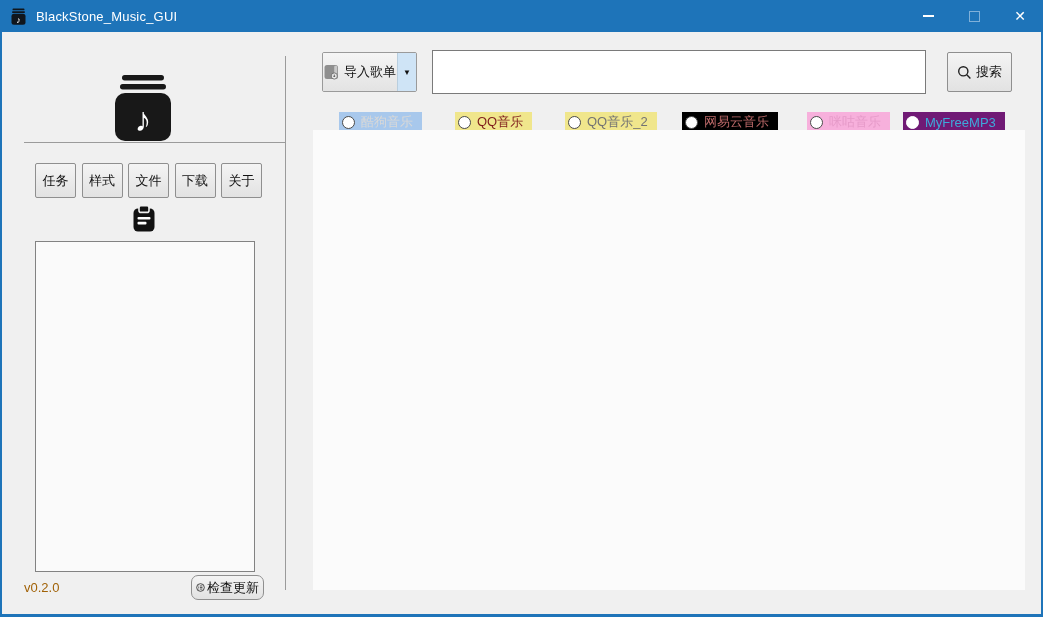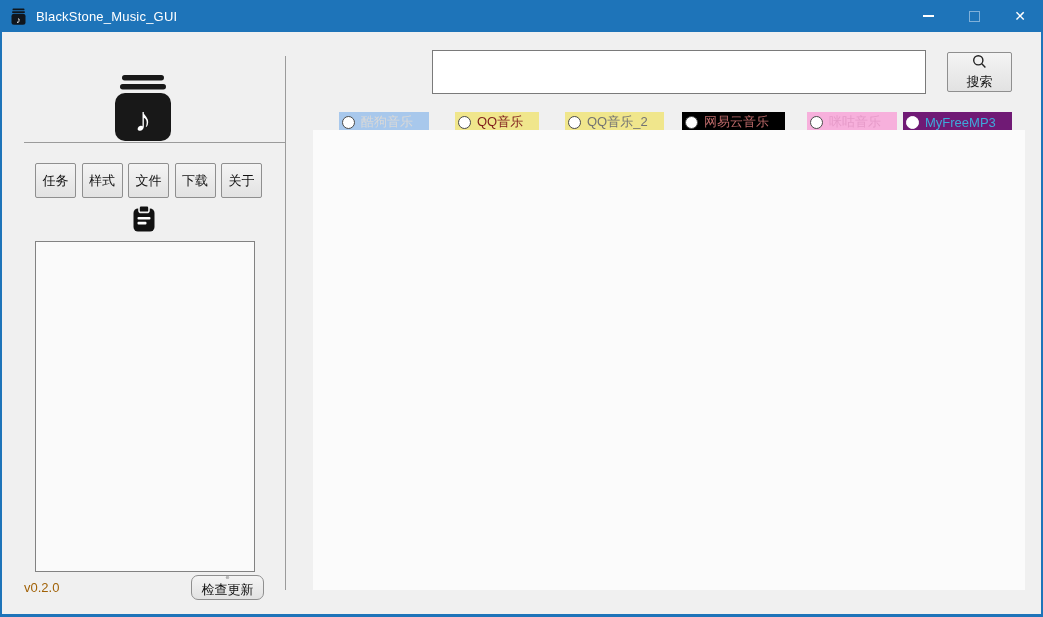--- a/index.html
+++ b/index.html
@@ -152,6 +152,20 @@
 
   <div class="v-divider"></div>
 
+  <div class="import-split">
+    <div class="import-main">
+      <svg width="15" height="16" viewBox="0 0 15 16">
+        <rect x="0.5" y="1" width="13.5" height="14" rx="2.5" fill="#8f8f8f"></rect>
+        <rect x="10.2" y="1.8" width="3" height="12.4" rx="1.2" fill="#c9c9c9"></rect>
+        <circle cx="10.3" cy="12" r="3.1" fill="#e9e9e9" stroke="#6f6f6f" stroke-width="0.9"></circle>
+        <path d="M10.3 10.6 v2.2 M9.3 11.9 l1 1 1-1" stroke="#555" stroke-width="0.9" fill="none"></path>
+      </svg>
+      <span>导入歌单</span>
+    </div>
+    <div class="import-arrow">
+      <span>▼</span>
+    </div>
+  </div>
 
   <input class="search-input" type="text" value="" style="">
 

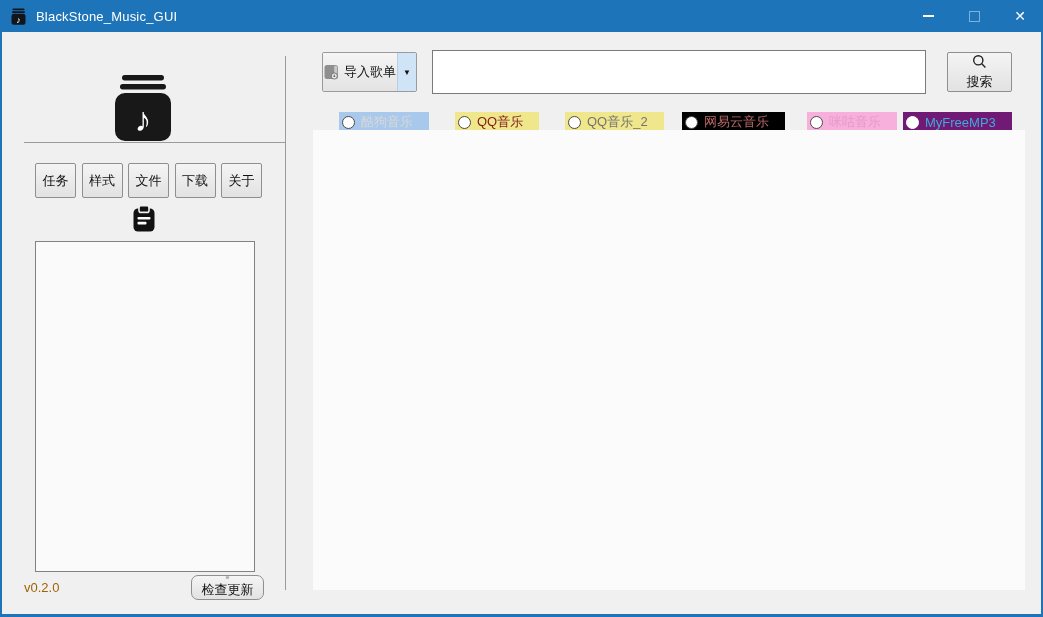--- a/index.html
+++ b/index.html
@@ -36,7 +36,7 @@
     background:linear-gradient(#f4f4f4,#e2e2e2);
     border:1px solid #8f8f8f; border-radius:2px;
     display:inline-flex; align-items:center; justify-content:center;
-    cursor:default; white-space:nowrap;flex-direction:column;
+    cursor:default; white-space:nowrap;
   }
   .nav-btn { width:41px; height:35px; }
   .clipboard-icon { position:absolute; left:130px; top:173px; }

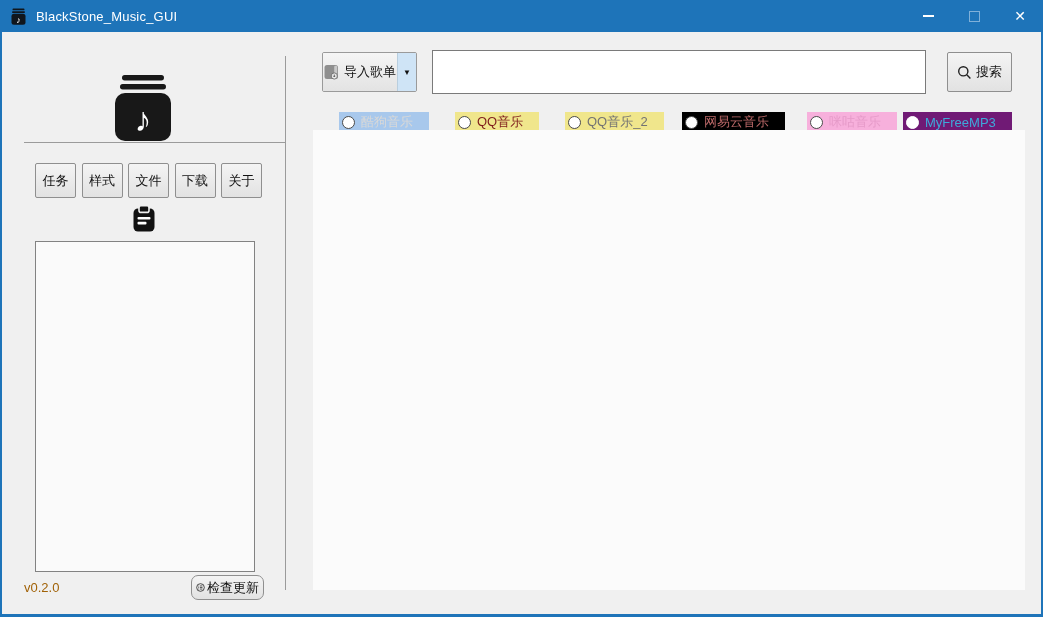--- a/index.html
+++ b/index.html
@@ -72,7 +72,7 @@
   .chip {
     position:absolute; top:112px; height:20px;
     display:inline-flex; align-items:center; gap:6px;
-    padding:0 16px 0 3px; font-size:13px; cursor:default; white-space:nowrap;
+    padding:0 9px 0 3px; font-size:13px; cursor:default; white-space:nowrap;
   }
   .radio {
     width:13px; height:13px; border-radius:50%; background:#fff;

---

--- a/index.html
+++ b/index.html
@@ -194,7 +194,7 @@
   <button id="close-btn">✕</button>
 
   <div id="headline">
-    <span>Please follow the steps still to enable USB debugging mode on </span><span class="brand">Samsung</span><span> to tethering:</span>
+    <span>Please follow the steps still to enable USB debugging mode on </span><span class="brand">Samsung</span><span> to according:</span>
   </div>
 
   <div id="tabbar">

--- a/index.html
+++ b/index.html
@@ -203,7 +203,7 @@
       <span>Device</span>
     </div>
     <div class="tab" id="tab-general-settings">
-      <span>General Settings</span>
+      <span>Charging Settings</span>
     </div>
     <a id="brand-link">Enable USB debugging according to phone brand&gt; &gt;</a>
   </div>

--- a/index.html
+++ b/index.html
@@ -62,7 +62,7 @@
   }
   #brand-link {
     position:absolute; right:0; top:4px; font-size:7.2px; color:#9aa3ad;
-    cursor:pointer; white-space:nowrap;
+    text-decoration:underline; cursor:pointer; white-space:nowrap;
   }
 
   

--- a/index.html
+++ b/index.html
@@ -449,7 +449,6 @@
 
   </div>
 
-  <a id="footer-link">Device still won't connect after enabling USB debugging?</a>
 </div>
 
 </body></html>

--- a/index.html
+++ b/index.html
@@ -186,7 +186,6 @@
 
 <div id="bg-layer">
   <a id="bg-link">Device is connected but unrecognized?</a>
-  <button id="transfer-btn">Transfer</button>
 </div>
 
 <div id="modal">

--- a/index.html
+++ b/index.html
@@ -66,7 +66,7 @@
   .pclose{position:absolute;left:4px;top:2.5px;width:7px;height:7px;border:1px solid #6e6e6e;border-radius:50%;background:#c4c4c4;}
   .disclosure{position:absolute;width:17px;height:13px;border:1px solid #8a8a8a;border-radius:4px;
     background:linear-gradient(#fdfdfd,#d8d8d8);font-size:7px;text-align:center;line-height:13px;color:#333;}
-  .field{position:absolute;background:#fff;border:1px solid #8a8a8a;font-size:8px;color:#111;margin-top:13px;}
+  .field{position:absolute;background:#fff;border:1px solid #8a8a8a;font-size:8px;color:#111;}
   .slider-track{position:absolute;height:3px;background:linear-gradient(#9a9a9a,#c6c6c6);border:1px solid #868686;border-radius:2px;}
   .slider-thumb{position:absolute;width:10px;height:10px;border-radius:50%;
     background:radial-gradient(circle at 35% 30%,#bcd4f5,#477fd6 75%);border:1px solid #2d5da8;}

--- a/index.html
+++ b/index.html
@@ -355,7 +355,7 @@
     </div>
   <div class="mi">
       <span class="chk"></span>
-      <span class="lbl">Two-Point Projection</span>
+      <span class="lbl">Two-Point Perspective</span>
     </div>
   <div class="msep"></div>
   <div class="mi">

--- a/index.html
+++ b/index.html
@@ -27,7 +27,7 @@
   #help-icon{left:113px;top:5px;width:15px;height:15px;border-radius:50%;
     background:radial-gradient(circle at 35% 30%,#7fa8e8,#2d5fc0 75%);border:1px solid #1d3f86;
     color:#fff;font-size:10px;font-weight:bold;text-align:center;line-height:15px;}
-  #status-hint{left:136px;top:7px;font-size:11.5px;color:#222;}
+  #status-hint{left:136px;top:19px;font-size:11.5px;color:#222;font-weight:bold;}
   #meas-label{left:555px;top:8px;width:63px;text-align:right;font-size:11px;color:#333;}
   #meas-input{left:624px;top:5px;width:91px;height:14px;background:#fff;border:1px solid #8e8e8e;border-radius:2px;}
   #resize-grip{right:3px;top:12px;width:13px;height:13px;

---

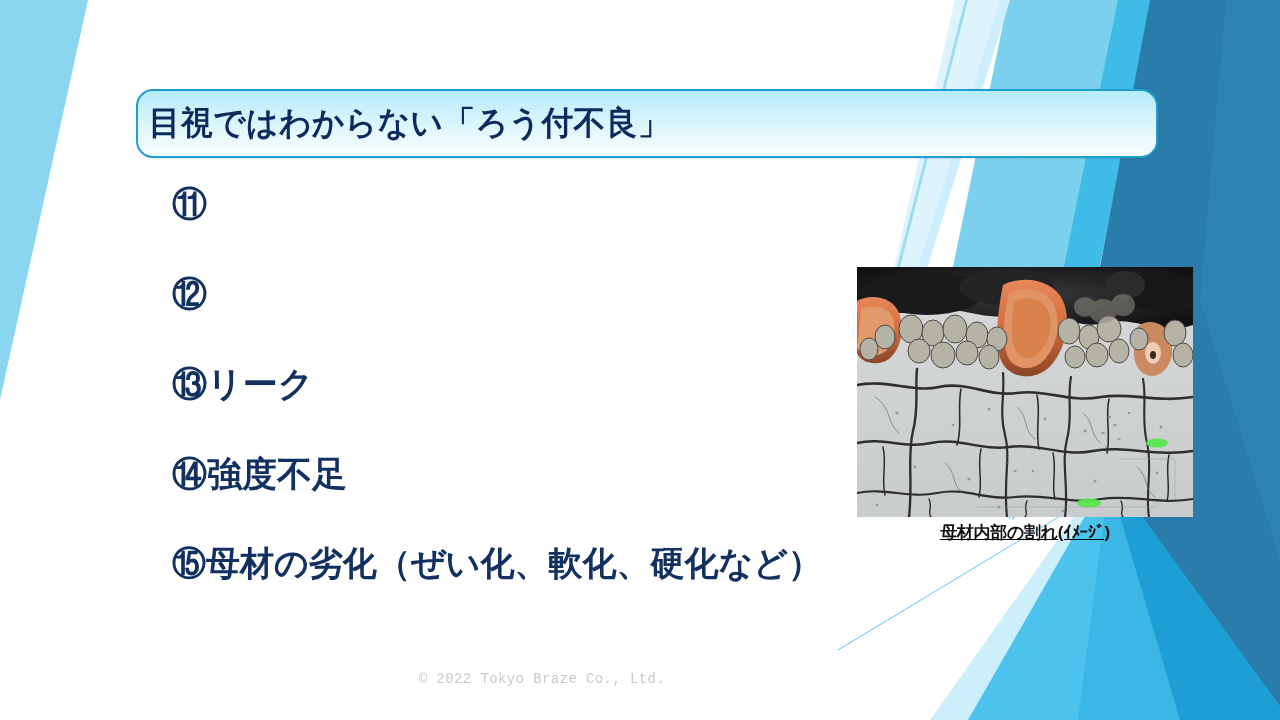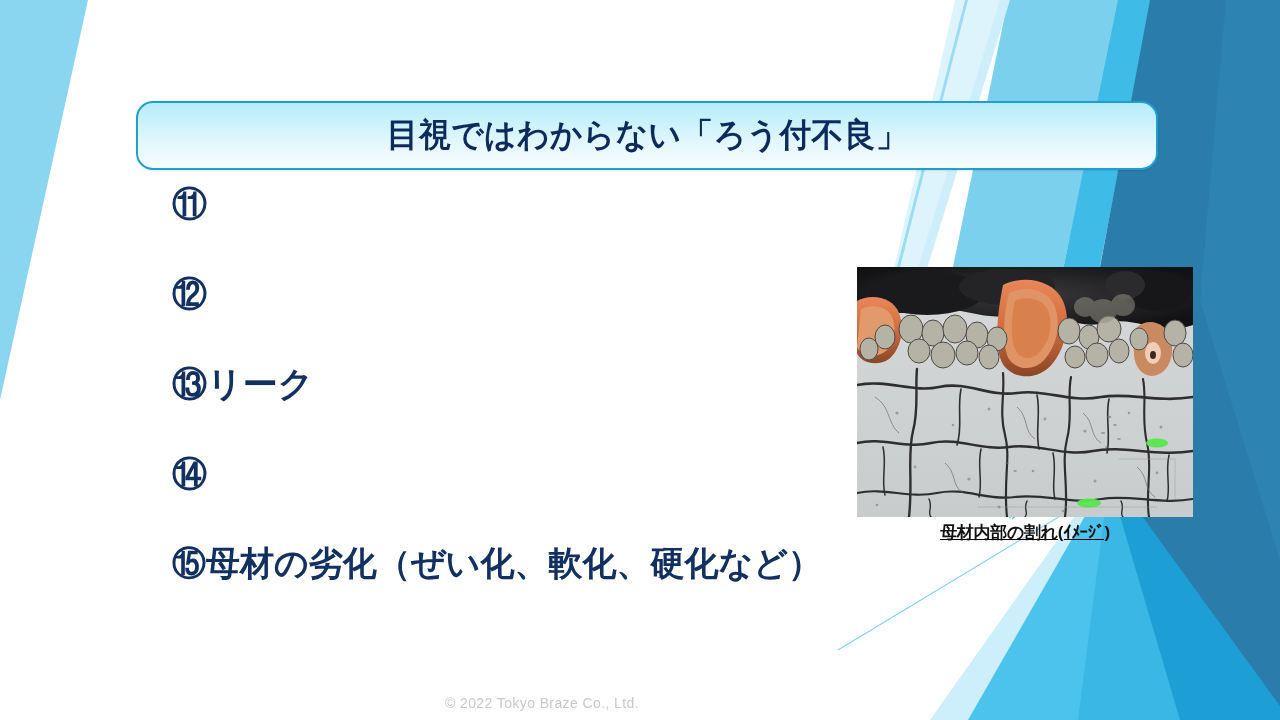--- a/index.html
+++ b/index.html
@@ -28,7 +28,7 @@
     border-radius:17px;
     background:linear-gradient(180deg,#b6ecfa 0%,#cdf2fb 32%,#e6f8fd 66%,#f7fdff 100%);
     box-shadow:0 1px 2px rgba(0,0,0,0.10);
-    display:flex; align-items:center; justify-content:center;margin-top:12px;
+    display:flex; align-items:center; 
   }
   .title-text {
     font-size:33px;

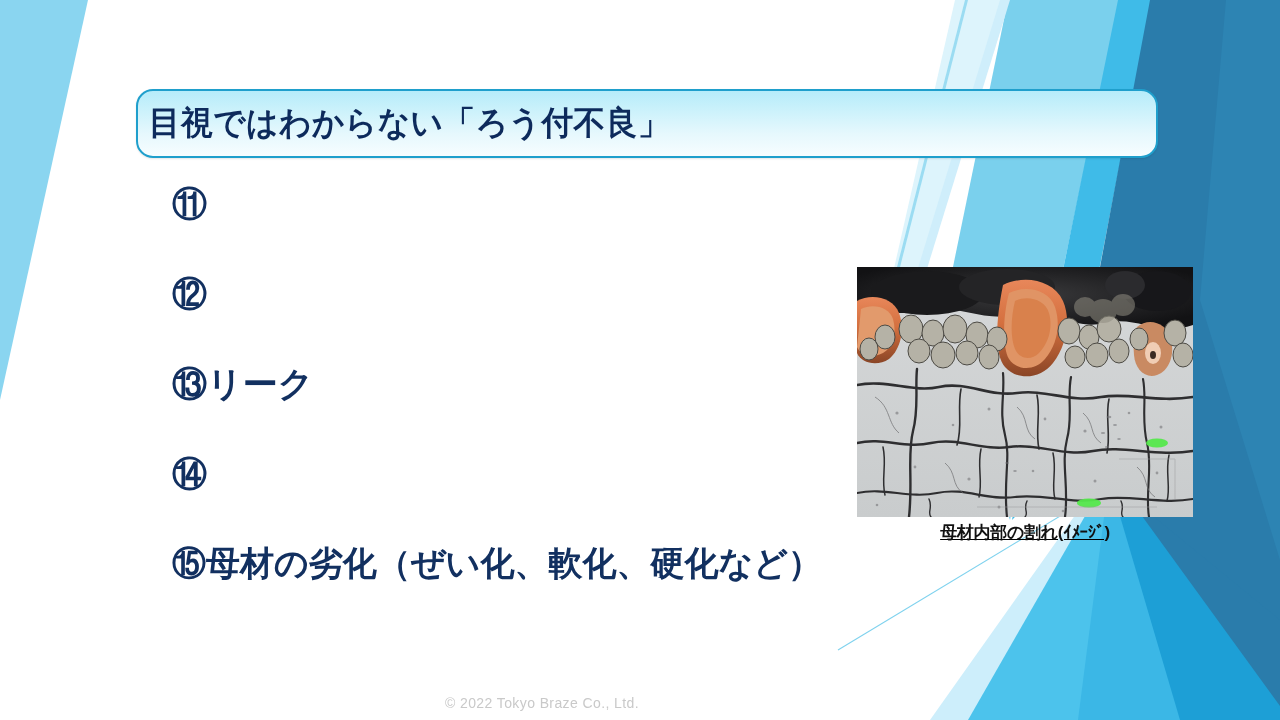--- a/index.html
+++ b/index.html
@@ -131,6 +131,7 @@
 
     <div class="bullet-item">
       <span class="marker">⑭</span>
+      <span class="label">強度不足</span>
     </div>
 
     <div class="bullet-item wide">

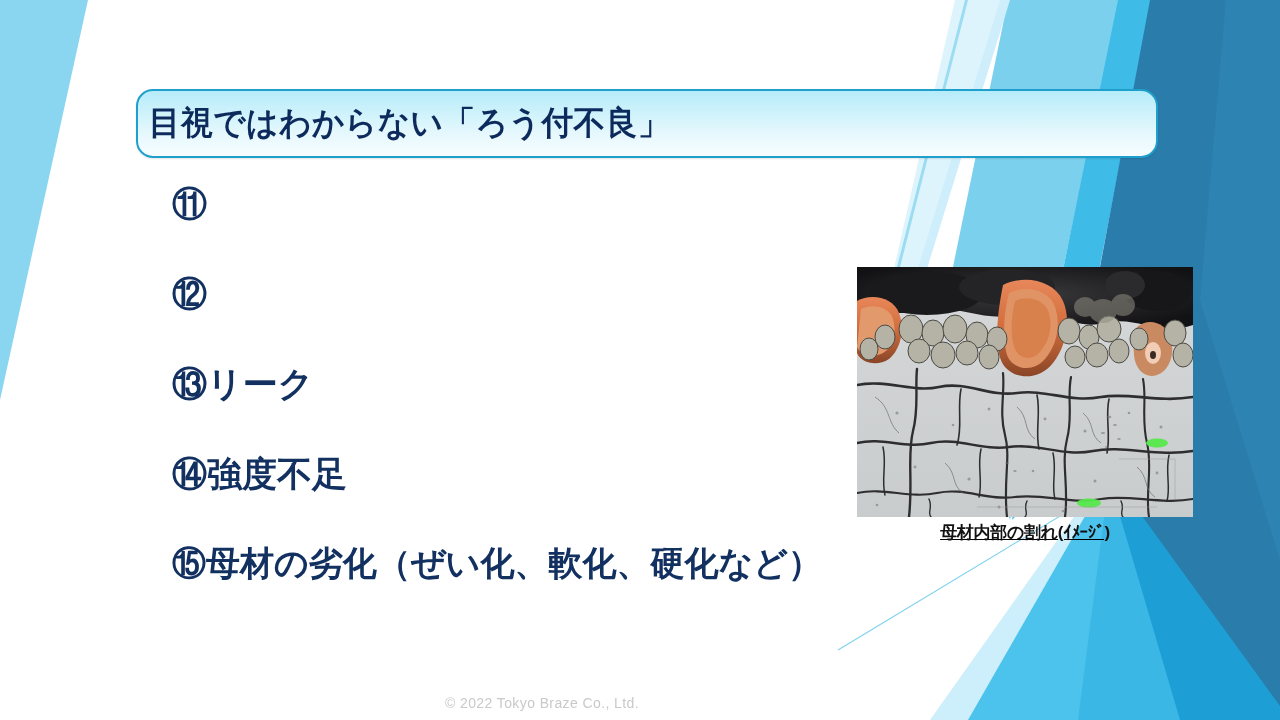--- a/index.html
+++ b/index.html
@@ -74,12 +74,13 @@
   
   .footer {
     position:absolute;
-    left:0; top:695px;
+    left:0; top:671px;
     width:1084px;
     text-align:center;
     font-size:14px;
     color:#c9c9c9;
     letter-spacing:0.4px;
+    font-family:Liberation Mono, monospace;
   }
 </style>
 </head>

_What the task asks_
Only lines that include "radius" belong in the answer; return them from the entries above.

_Output_
     border:1px solid #8f8f8f; border-radius:2px;
     width:13px; height:13px; border-radius:50%; background:#fff;
   .pclose{position:absolute;left:4px;top:2.5px;width:7px;height:7px;border:1px solid #6e6e6e;border-radius:50%;background:#c4c4c4;}
   .disclosure{position:absolute;width:17px;height:13px;border:1px solid #8a8a8a;border-radius:4px;
   .slider-track{position:absolute;height:3px;background:linear-gradient(#9a9a9a,#c6c6c6);border:1px solid #868686;border-radius:2px;}
   .slider-thumb{position:absolute;width:10px;height:10px;border-radius:50%;
   #help-icon{left:113px;top:5px;width:15px;height:15px;border-radius:50%;
   #meas-input{left:624px;top:5px;width:91px;height:14px;background:#fff;border:1px solid #8e8e8e;border-radius:2px;}
     border-radius:17px;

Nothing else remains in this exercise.